Acórdão nº 1608/20.3T8AMT-A.P1.S1 de Supremo Tribunal de Justiça (Portugal), 05 de Maio de 2022

Magistrado ResponsávelCATARINA SERRA
Data da Resolução05 de Maio de 2022
EmissorSupremo Tribunal de Justiça (Portugal)

ACORDAM NO SUPREMO TRIBUNAL DE JUSTIÇA I. RELATÓRIO 1.

CC e DD intentaram acção declarativa de condenação, com processo comum, contra AA, marido, BB e Construções - P..., Lda.

, alegando, em resumo, que, no dia 30.11.2017, adquiriram aos 1.ºs réus uma fracção autónoma que identificaram, situada num prédio construído pela 2.ª ré, a qual tinha sido por esta última vendida àqueles réus, em 2013.

Sucede que a referida fracção padece de diversos defeitos que enunciam e que vieram a revelar-se no dia 19.10.2019, quando parte do muro de vedação situado a poente e do pavimento do logradouro do prédio em que se insere a mesma fração ruiu, na zona confinante com linha de água, ocasionando o aluimento parcial, a fissuração e o assentamento da plataforma de acesso automóvel à garagem situada na cave do edifício.
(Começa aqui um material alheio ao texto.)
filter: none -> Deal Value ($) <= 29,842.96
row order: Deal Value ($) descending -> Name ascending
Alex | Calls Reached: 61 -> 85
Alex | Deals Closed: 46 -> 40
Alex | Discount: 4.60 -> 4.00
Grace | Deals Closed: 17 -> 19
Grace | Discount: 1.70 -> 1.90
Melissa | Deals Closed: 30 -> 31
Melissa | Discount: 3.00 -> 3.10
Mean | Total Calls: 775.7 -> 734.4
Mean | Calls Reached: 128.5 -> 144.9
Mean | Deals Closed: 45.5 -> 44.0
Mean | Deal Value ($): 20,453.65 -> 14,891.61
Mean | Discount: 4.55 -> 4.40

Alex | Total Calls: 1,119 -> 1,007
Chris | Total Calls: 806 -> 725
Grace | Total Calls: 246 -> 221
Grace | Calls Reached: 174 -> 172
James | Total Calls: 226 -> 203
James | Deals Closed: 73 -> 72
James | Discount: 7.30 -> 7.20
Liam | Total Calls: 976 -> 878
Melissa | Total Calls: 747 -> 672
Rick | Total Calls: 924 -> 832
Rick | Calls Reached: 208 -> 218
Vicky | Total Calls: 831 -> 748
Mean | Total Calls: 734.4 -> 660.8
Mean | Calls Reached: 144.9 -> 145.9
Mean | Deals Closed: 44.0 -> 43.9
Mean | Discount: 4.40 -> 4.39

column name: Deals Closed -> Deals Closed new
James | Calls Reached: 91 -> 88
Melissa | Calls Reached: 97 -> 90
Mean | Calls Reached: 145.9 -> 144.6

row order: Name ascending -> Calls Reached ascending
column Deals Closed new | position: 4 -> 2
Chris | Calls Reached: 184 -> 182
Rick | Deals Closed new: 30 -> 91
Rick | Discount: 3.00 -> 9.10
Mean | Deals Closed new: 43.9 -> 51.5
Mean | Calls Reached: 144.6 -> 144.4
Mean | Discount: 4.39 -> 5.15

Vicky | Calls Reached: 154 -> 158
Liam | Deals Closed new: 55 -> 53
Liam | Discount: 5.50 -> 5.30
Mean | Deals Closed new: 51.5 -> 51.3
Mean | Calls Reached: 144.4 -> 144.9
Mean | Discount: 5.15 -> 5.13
Perante esta situação, comunicaram aos 1.ºs réus os defeitos de que padece a fracção em causa, por carta que lhe dirigiram em 30.06.2020, mas os mesmos recusam-se a repará-los.

Ora, entendem que têm direito a essa reparação ou, em alternativa, a uma indemnização pecuniária que cubra o custo da mesma, tudo a suportar pelos réus.

Na hipótese de se vir a apurar que, por qualquer motivo, as obras de reparação não são passíveis de ser realizadas, pretendem, subsidiariamente, a anulação do contrato de compra e venda celebrado com os 1.ºs réus.

Paralelamente, em qualquer das situações, acham-se ainda com direito a ser compensados por todos os danos não patrimoniais que sofreram.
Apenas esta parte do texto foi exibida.